Ivan Zhdanov, director of Navalny’s Anti-Corruption Foundation, likened the delays and mixed messages to the circus-like atmosphere that accompanied Navalny’s hospitalisation after he was poisoned with the nerve agent novichok in Siberia in 2020.
“This happened with the belongings they wouldn’t give back after he was poisoned. They kept extending the investigation and never returned any of it,” Zhdanov wrote on social media.
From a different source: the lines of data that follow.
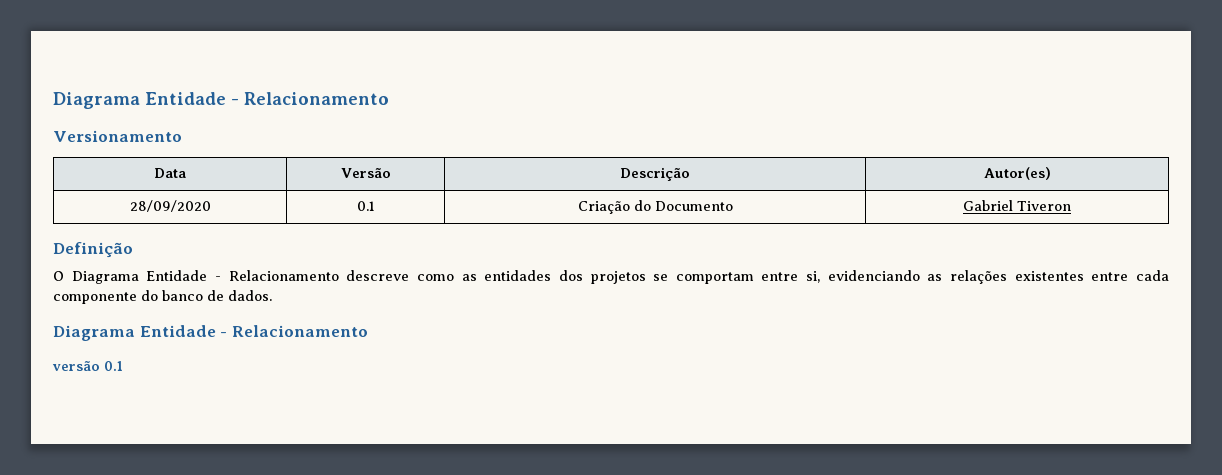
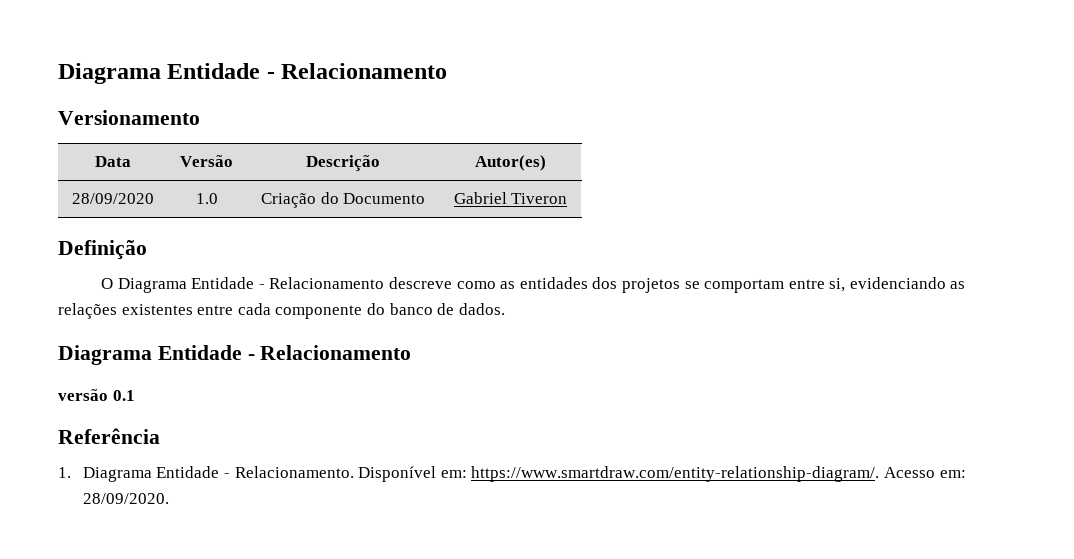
- 28/09/2020 | 0.1 | Criação do Documento | Gabriel Tiveron
+ 28/09/2020 | 1.0 | Criação do Documento | Gabriel Tiveron
+ Referência
+ 1. Diagrama Entidade - Relacionamento. Disponível em: https://www.smartdraw.com/entity-relationship-diagram/. Acesso em: 28/09/2020.

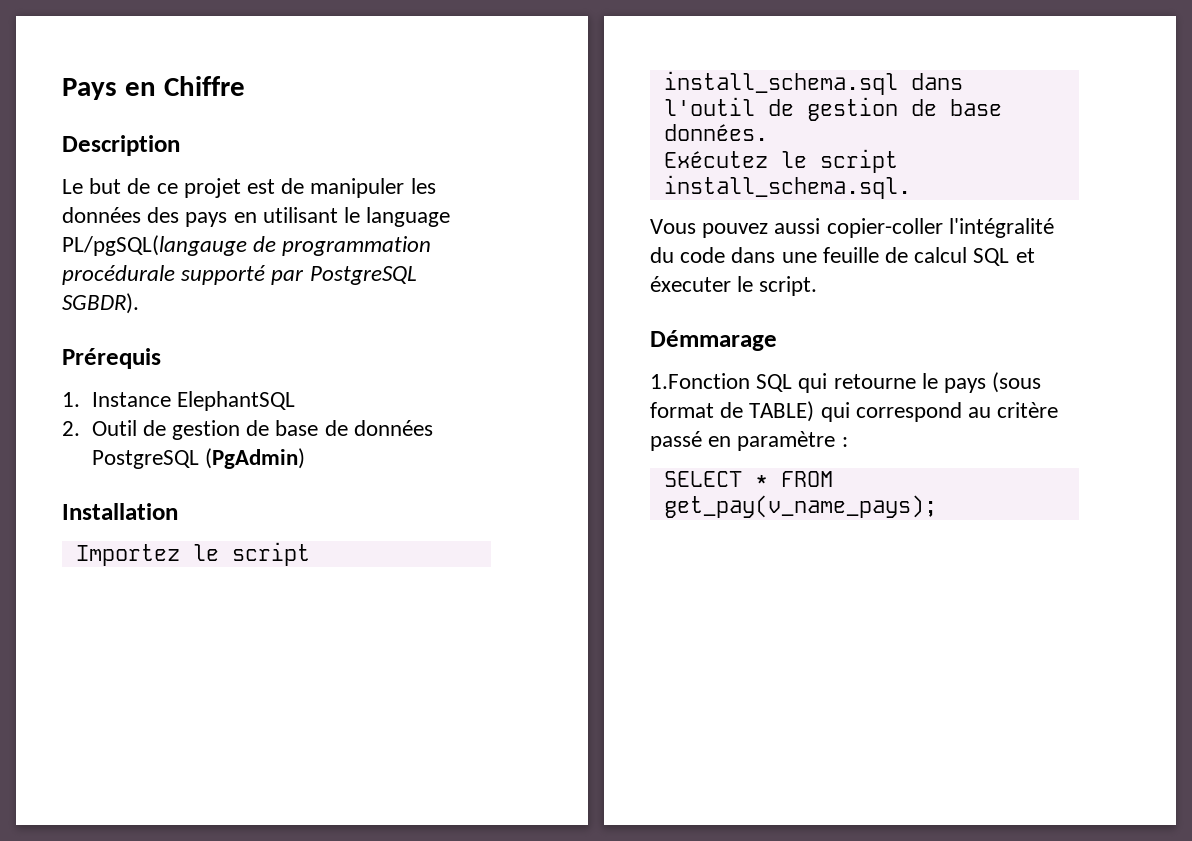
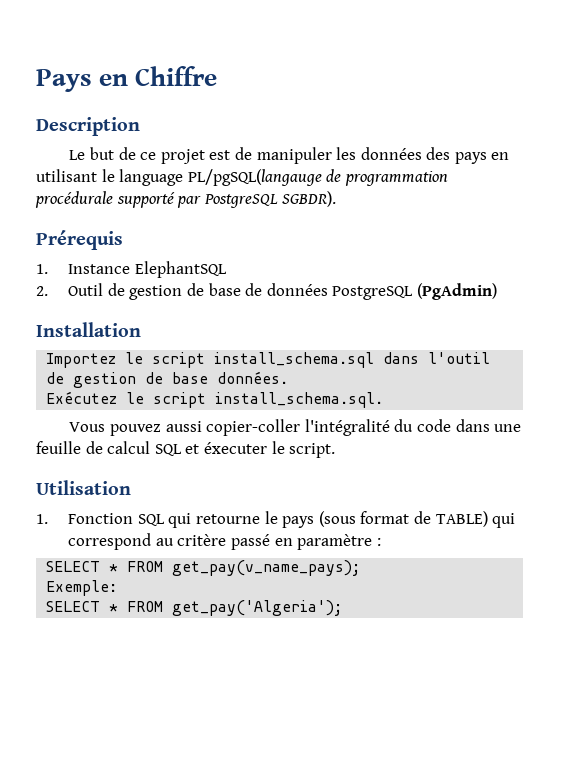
- Démmarage
- 1.Fonction SQL qui retourne le pays (sous format de TABLE) qui correspond au critère passé en paramètre :
+ Utilisation
+ 1. Fonction SQL qui retourne le pays (sous format de TABLE) qui correspond au critère passé en paramètre :
+ Exemple:
+ SELECT * FROM get_pay('Algeria');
“It’s obvious what they are up to. They are wiping clear the traces of their own crime. They are waiting until the war of hatred and fury against them calms down,” he added.
Thousands of Russians in dozens of cities across the country lined up in freezing temperatures over the weekend to lay flowers for Navalny at memorials to Soviet political prisoners.
Russia has in effect banned all dissent since the invasion of Ukraine, making the memorials the only legal form of protest over his death. The Kremlin has banned Navalny’s foundation, which now operates from exile, and arrested several of his lawyers last year.
Police violently cracked down on several of the memorials, arresting at least 387 people in 39 cities, according to independent rights monitor OVD-Info. Activists said police in some cities forced mourners to give them their passport details or submit written explanations, while others reported physical threats.
The Kremlin has played down the news of Navalny’s death, limiting state television news to brief comments without showing his face while airing wild claims that the west was somehow involved.
Putin, who is set to extend his 24-year rule until at least 2030 in elections next month for which the Kremlin has allowed no real challenger, has not commented on Navalny’s death.